═════ DATA FOR THIS EXERCISE ═════

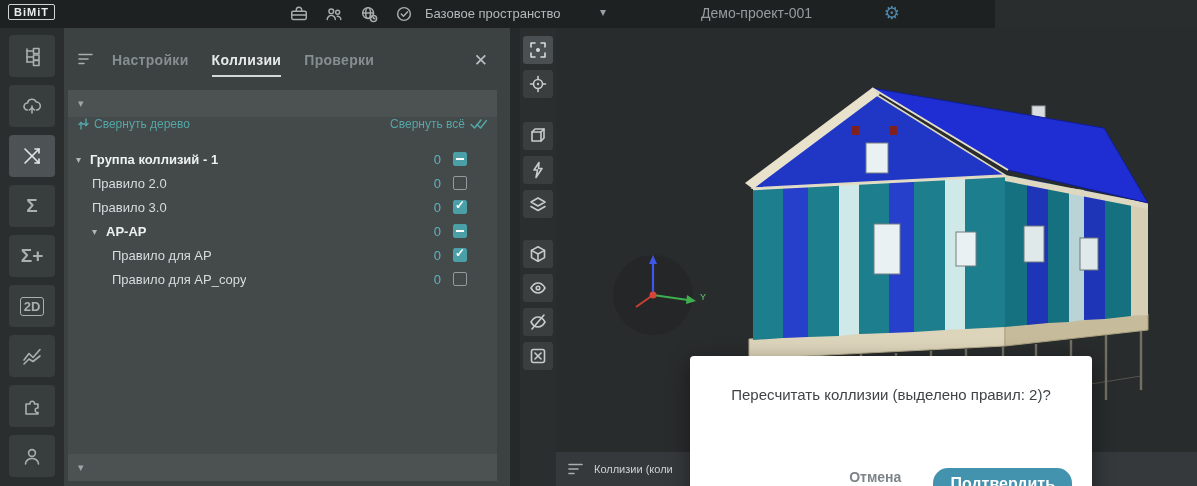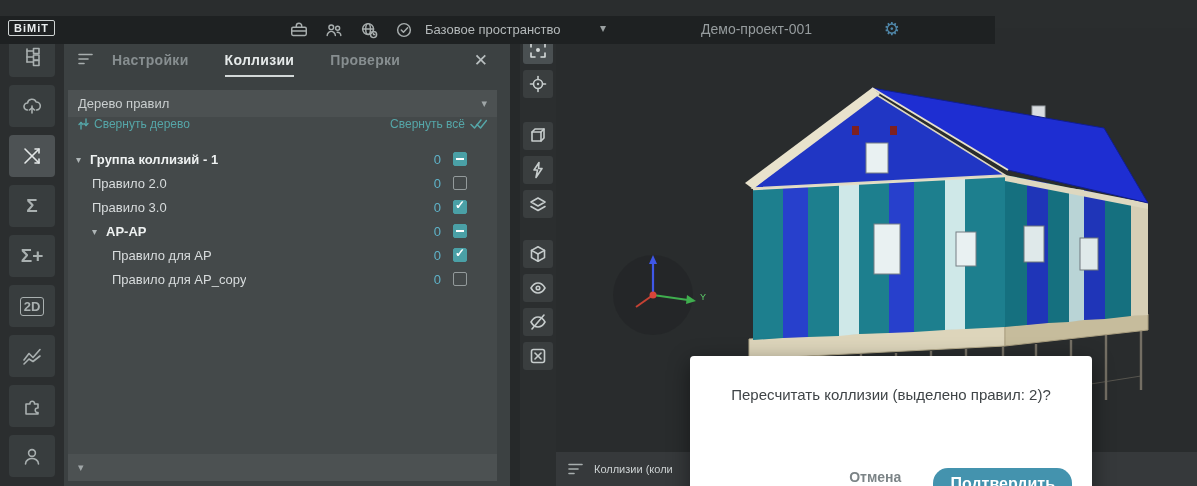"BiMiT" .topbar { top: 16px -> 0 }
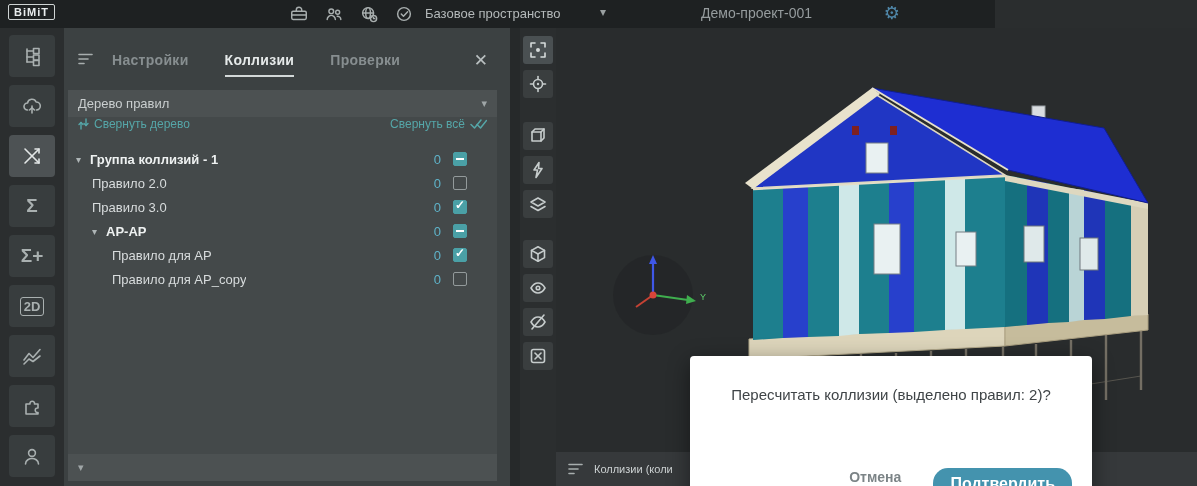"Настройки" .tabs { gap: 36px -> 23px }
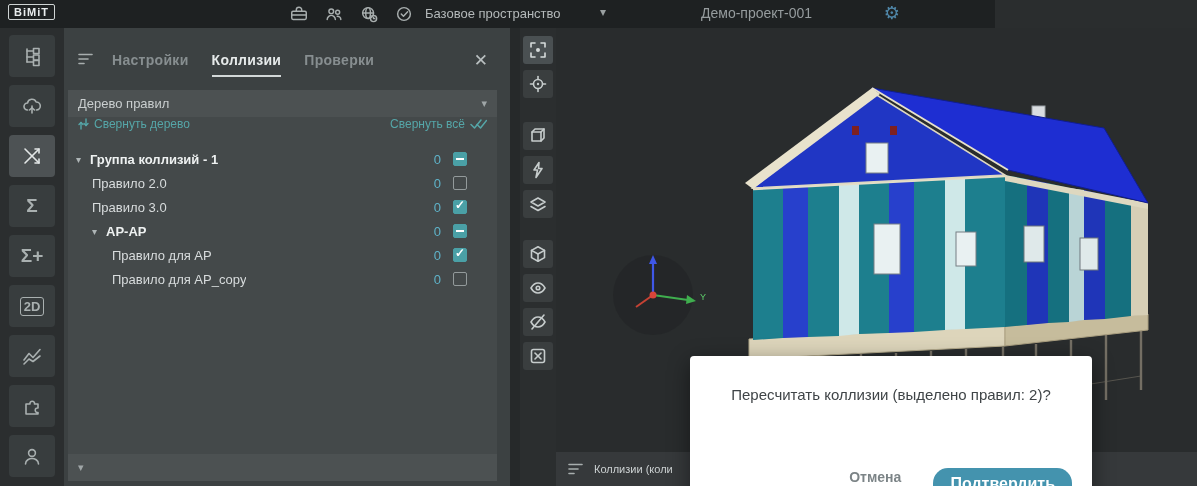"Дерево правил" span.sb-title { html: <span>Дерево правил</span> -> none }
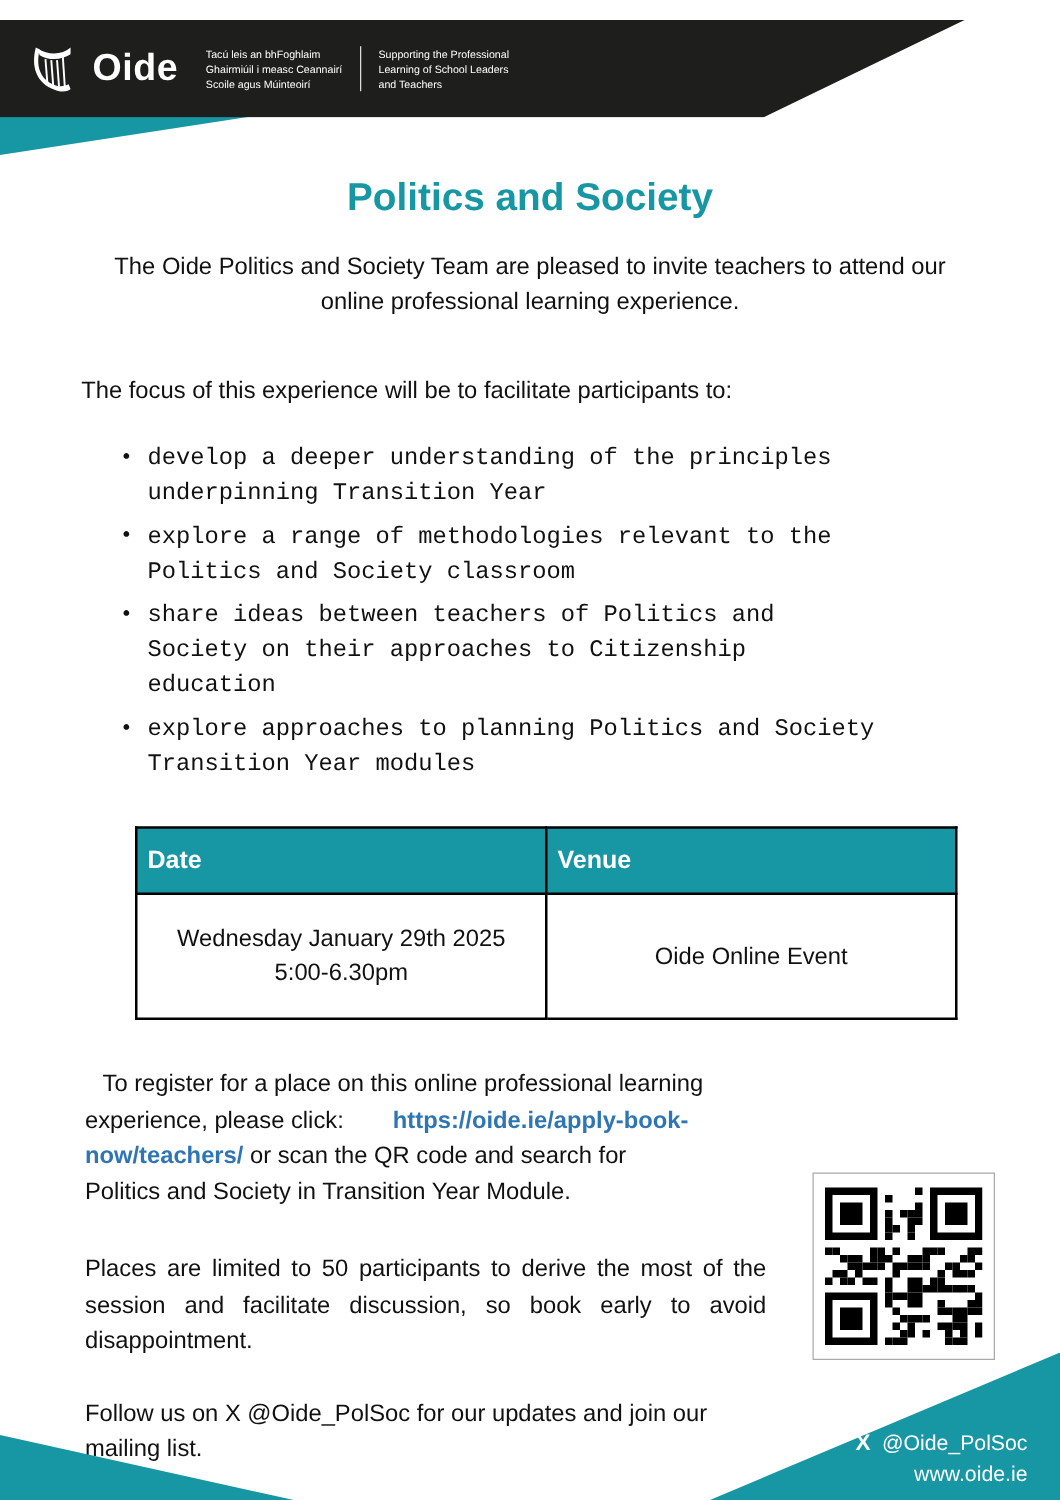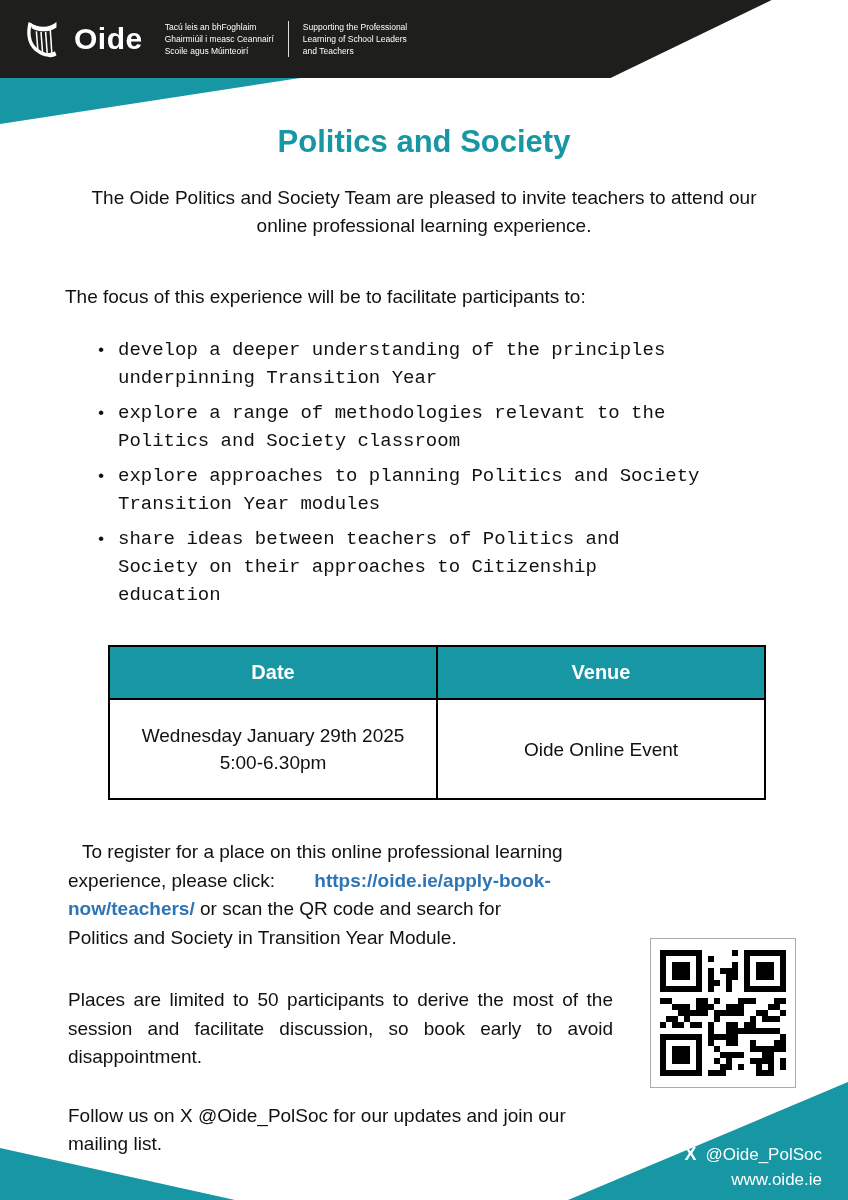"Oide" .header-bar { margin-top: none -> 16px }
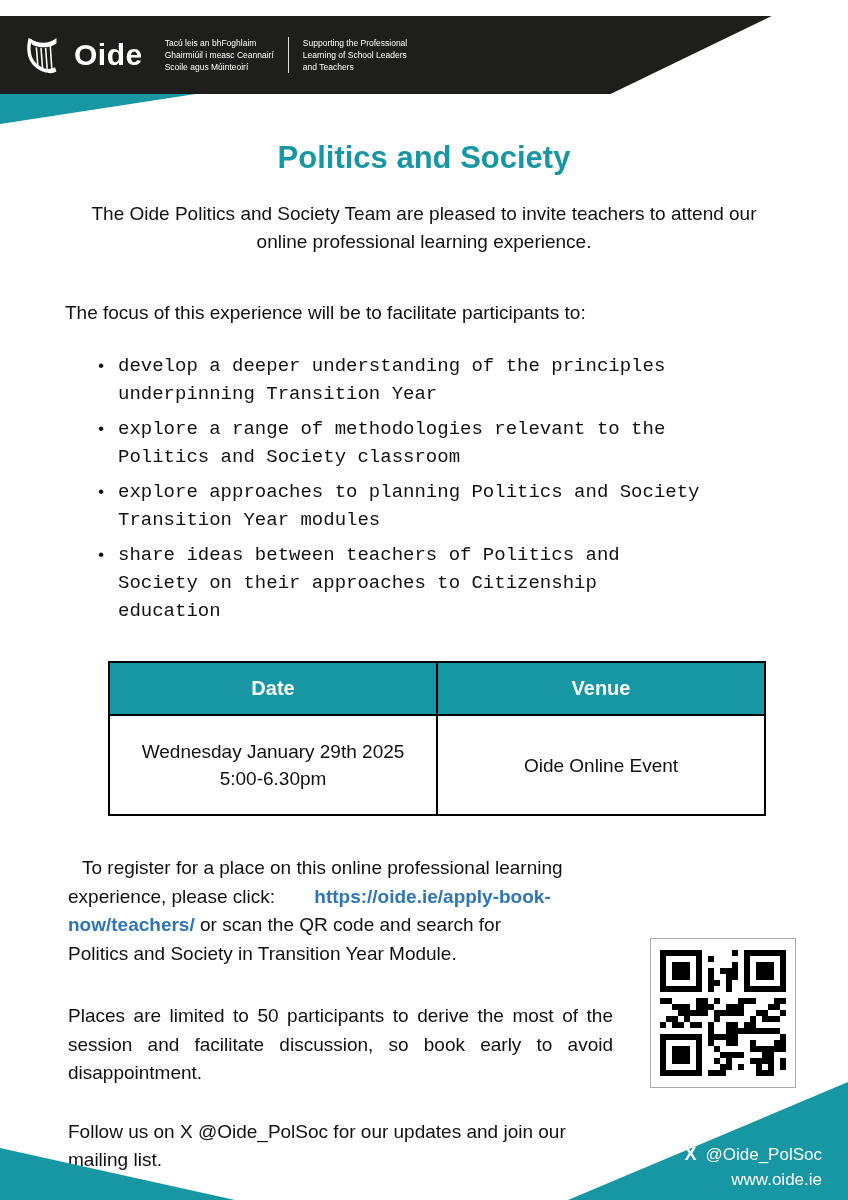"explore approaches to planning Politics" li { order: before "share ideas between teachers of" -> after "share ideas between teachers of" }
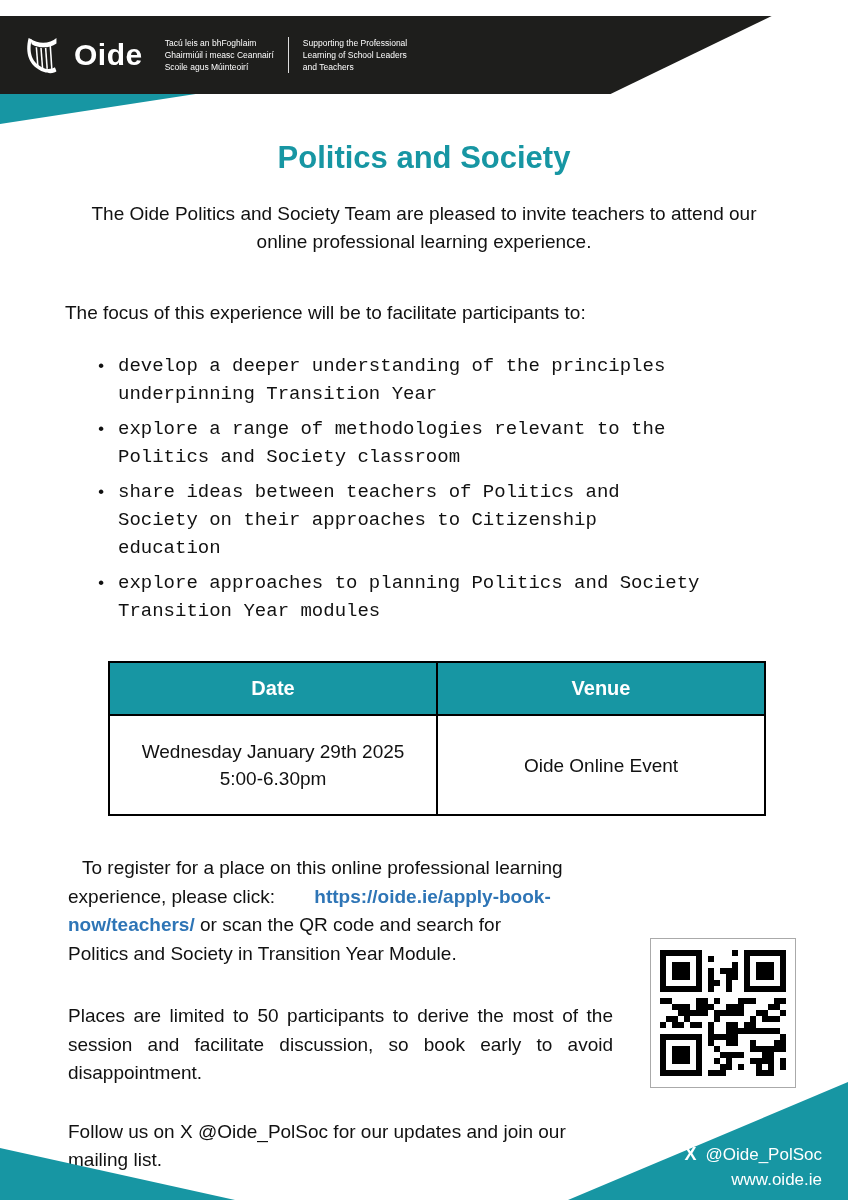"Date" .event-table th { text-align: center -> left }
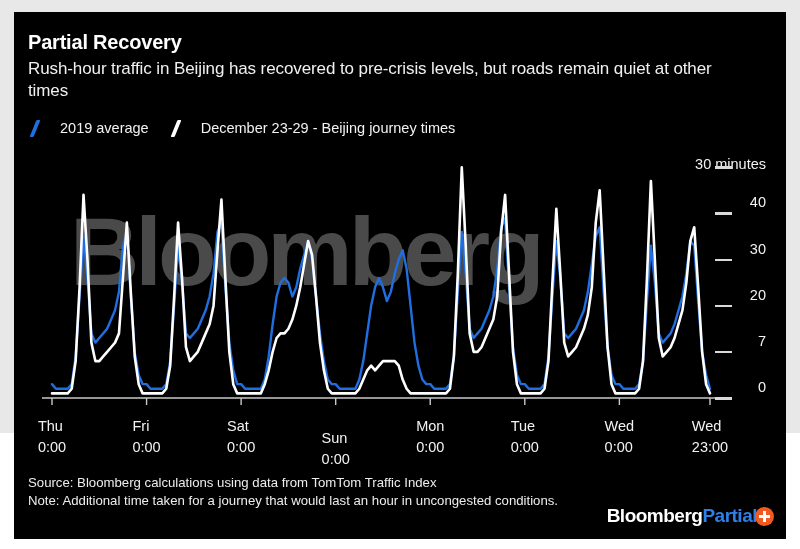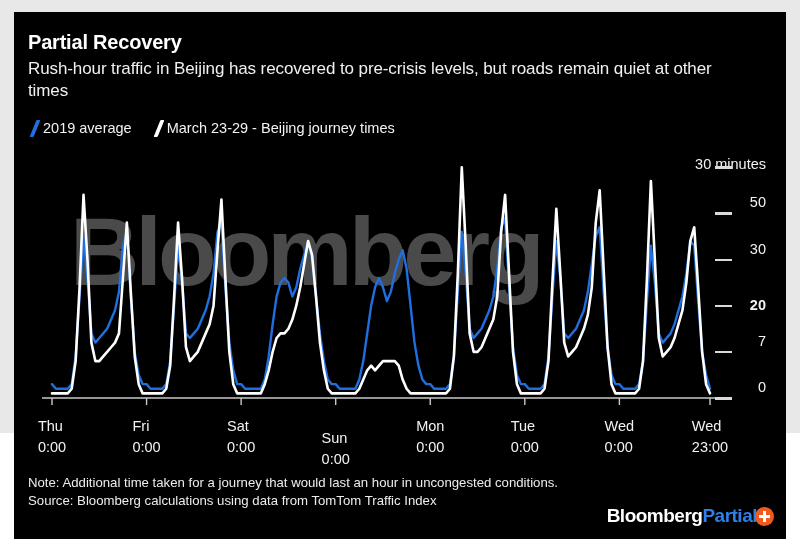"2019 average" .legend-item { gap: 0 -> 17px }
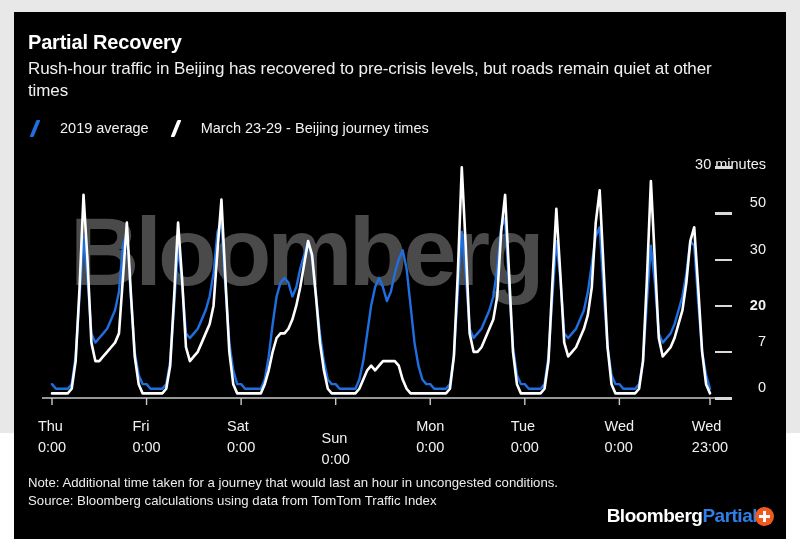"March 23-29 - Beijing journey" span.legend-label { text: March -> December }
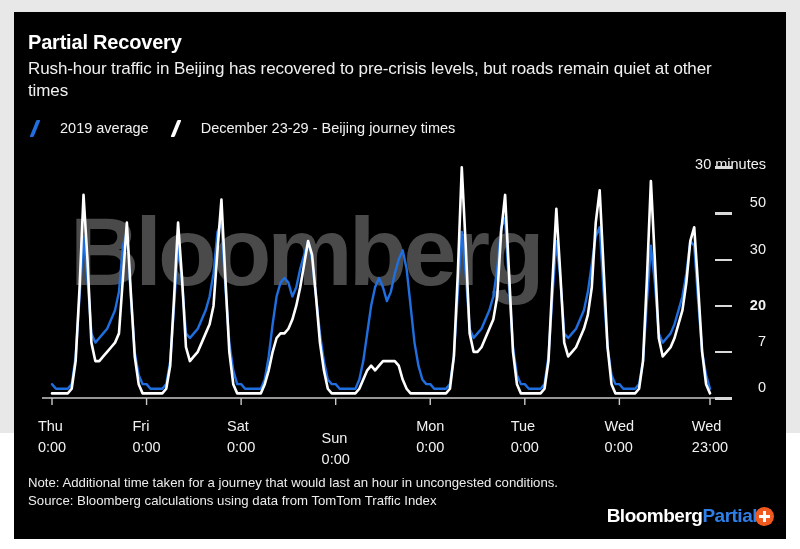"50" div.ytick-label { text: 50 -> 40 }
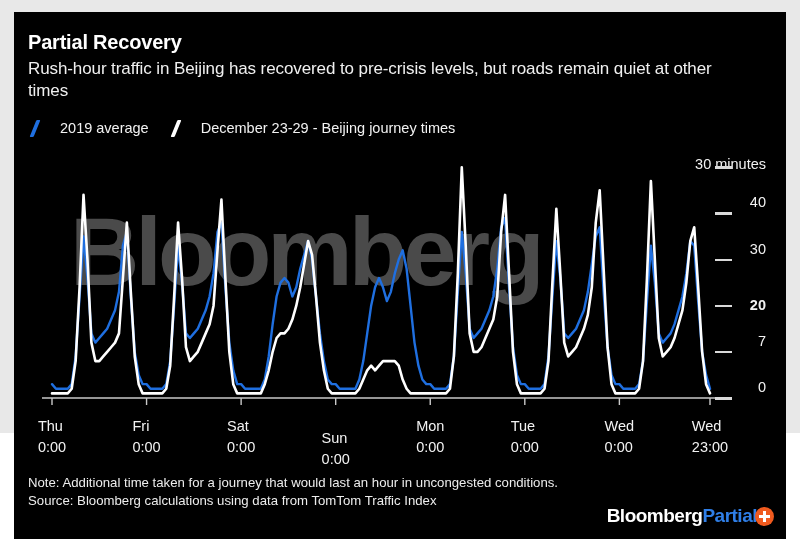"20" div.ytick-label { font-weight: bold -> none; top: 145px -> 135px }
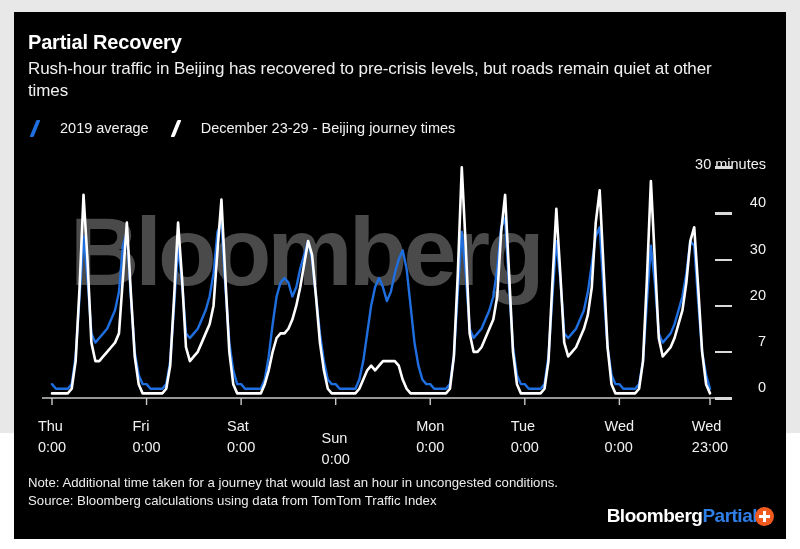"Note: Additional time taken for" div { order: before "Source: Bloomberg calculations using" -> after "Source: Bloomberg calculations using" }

═════

## EXERCISE INSTRUCTIONS
Please retype the lines from the one that contains "margin-top: none ->" to the final line of the records, both included, exactly as written and without any pictures.

## YOUR SOLUTION
"Oide" .header-bar { margin-top: none -> 16px }
"explore approaches to planning Politics" li { order: before "share ideas between teachers of" -> after "share ideas between teachers of" }
"Date" .event-table th { text-align: center -> left }
"2019 average" .legend-item { gap: 0 -> 17px }
"March 23-29 - Beijing journey" span.legend-label { text: March -> December }
"50" div.ytick-label { text: 50 -> 40 }
"20" div.ytick-label { font-weight: bold -> none; top: 145px -> 135px }
"Note: Additional time taken for" div { order: before "Source: Bloomberg calculations using" -> after "Source: Bloomberg calculations using" }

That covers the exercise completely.